Bunun masum bir talep olduğunu
düşünenler çok geçmeden yanıldılar.
Zira hemen ardından, yayınların
Hırvatça ve Slovence olduğundan
dem vurarak, okullarda eğitim dilinin Sırpça olmasını bahane
ederek, her iki ülkede yaşayan gençlerin, yayınları takip etmekte
zorlandığı fikrini anlatmaya başladılar.
Yani yayınların önce
Hırvatça ve Slovence olmasını isteyenler, sonrasında bu yayınların
anlaşılması için eğitim dilinin de tüm Yugoslavya’nın resmi ortak
dili olan Sırpça değil, Slovence ve Hırvatça olması gerektiği
fikrini ortaya attılar bu kez.
Bunu elde etmek de fazla zor
olmadı.
Peşi sıra kitaplar,
gazeteler, dergiler derken, bu kez kültürel otonomi talepleri
gelmeye başladı.
Her şey hazırdı
artık.
Tek bir tüfeğin
patlamasına gerek kalmadan, Birleşmiş Milletler nezdinde yapılan
“self determinasyon”, referandumu ile Yugoslavya’dan ayrılan iki
ayrı devlet kuruldu.
Ardından Bosna’da ve
Kosova’da yaşanan trajik olaylar ve Makedonya’nın
kopuşu.
Bütün bunlar birkaç seneye
sığdırıldı.
Bu parçalanma sürecinin bu kadar
kısa bir zaman dilimine sığdırılmasındaki önemli etkenlerden birisi
de, o zamanki Yugoslavya Halk Ordusu’nun, olan
biten karşısında bigane kalışıdır.
Müdahale etmekte gecikince,
Ordu inisiyatifi kaybetmiş, siyasetin emrine
girmiştir.
Bu ayrılık sonrası neler olduğuna
gelince:
Bir kere bu topraklar kendi
isminde geçen Bal yerine, Kan ile
anılır olmuştur tekrar, tarih boyunca olduğu gibi.

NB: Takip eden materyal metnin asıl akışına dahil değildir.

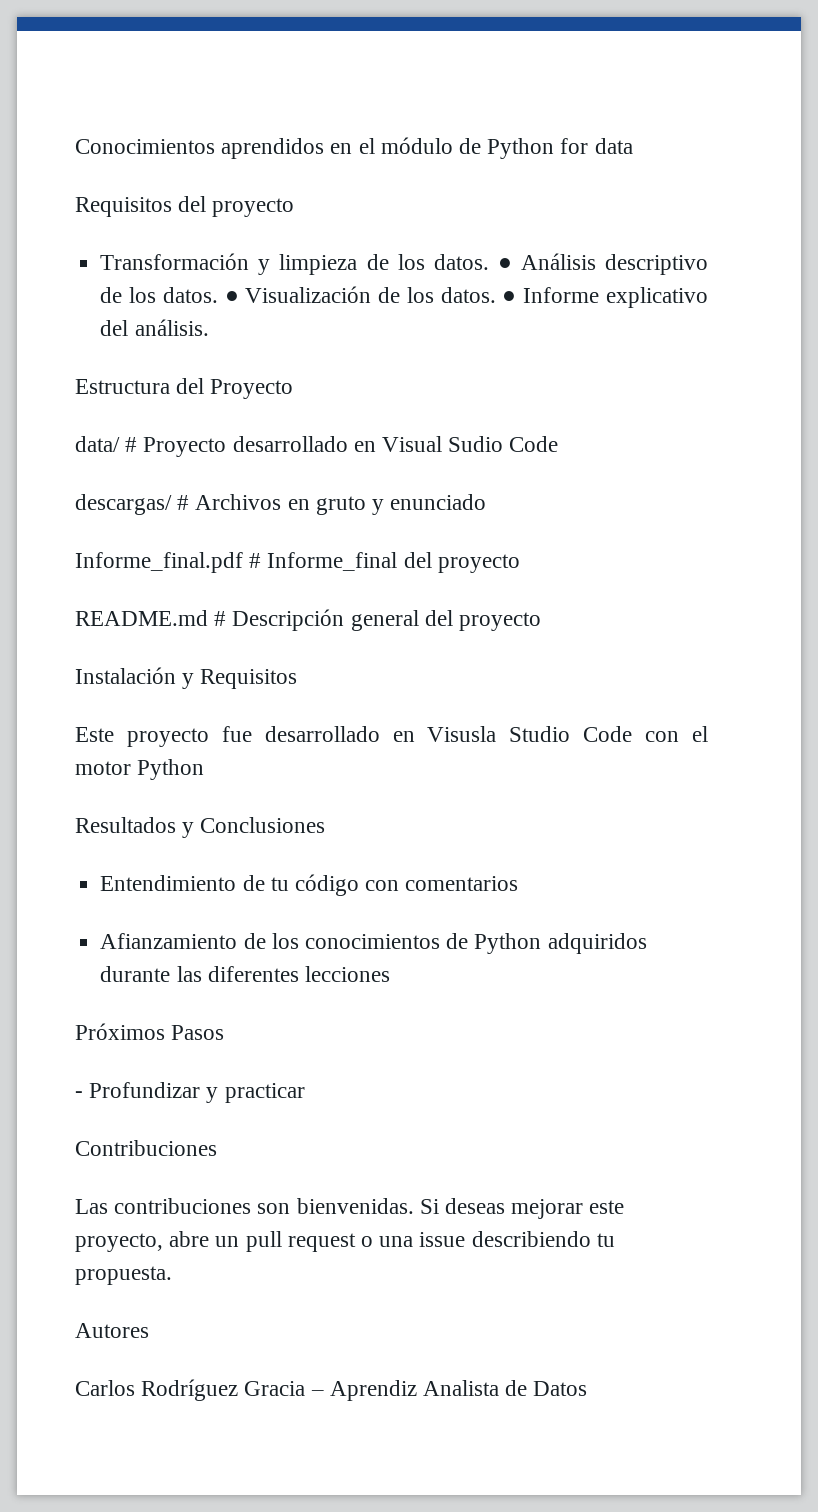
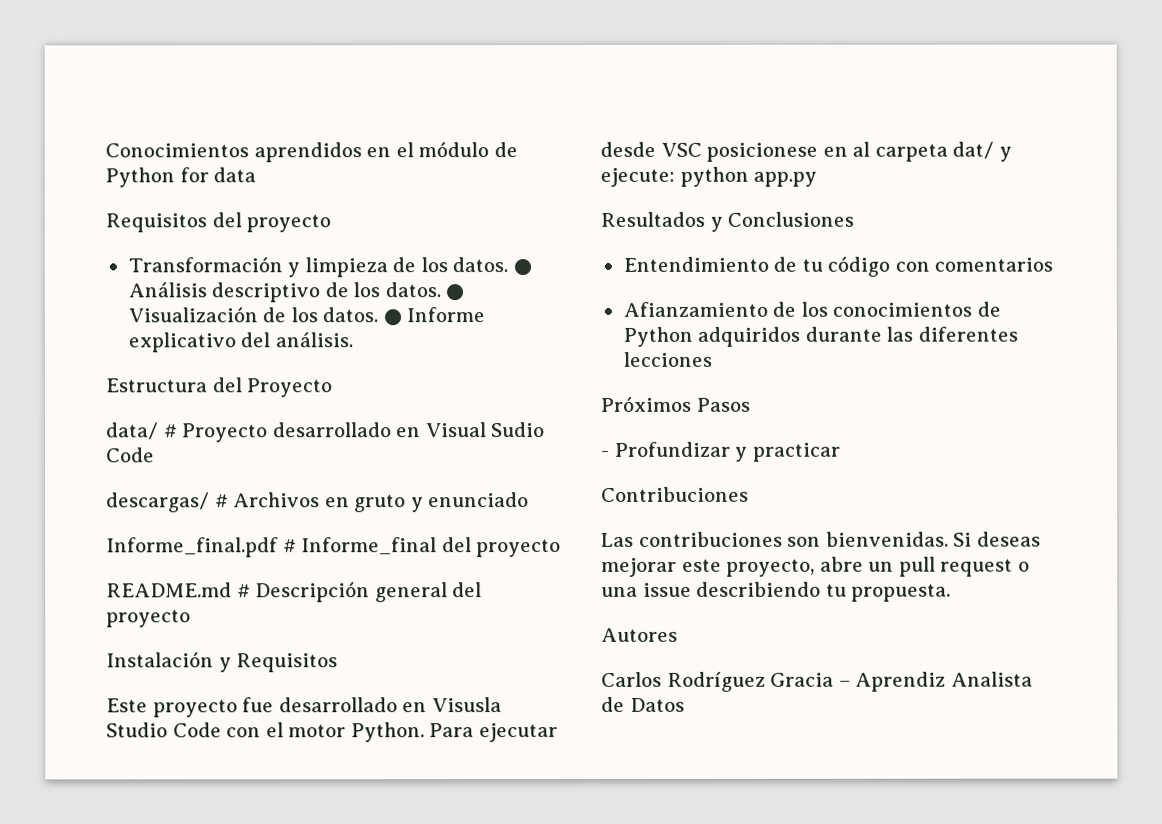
- Este proyecto fue desarrollado en Visusla Studio Code con el motor Python
+ Este proyecto fue desarrollado en Visusla Studio Code con el motor Python. Para ejecutar desde VSC posicionese en al carpeta dat/ y ejecute: python app.py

Çevresinde bulunan ülkelerde
“Megalo İdea” ları hortlatmıştır.
Büyük Bulgaristan, Büyük
Yunanistan, Büyük Arnavutluk idealleri, bu bölgede
istikrarın sağlanmasını her geçen gün
zorlaştırmaktadır.
Dünün Güçlü
Yugoslavya’sı gitmiş, yerinde, Emperyal
Güçler’ in bölgedeki domino taşları, piyonu olan, çoğu
“Banana Republic “ müsveddesi
Devletçikler gelmiştir.
Yugoslavya’nın bölgedeki ve
dünyadaki ağırlığı gitmiş, başka bir ülkeye iltihak etme korkusuyla
NATO’nun kapısında yatan Devletçikler oluşmuştur.
Türkiye’ye gelince;
- Bu oyuna, bu topraklarda
müsaade edilir mi?
- Asla!
Oyunu hazırlayanlar aynı olsa
bile, oyuncuların bir tarafı bu kez Sırp, Hırvat
veya Slovenler değil
Türklerdir.
Müsaade etmeyeceğiz!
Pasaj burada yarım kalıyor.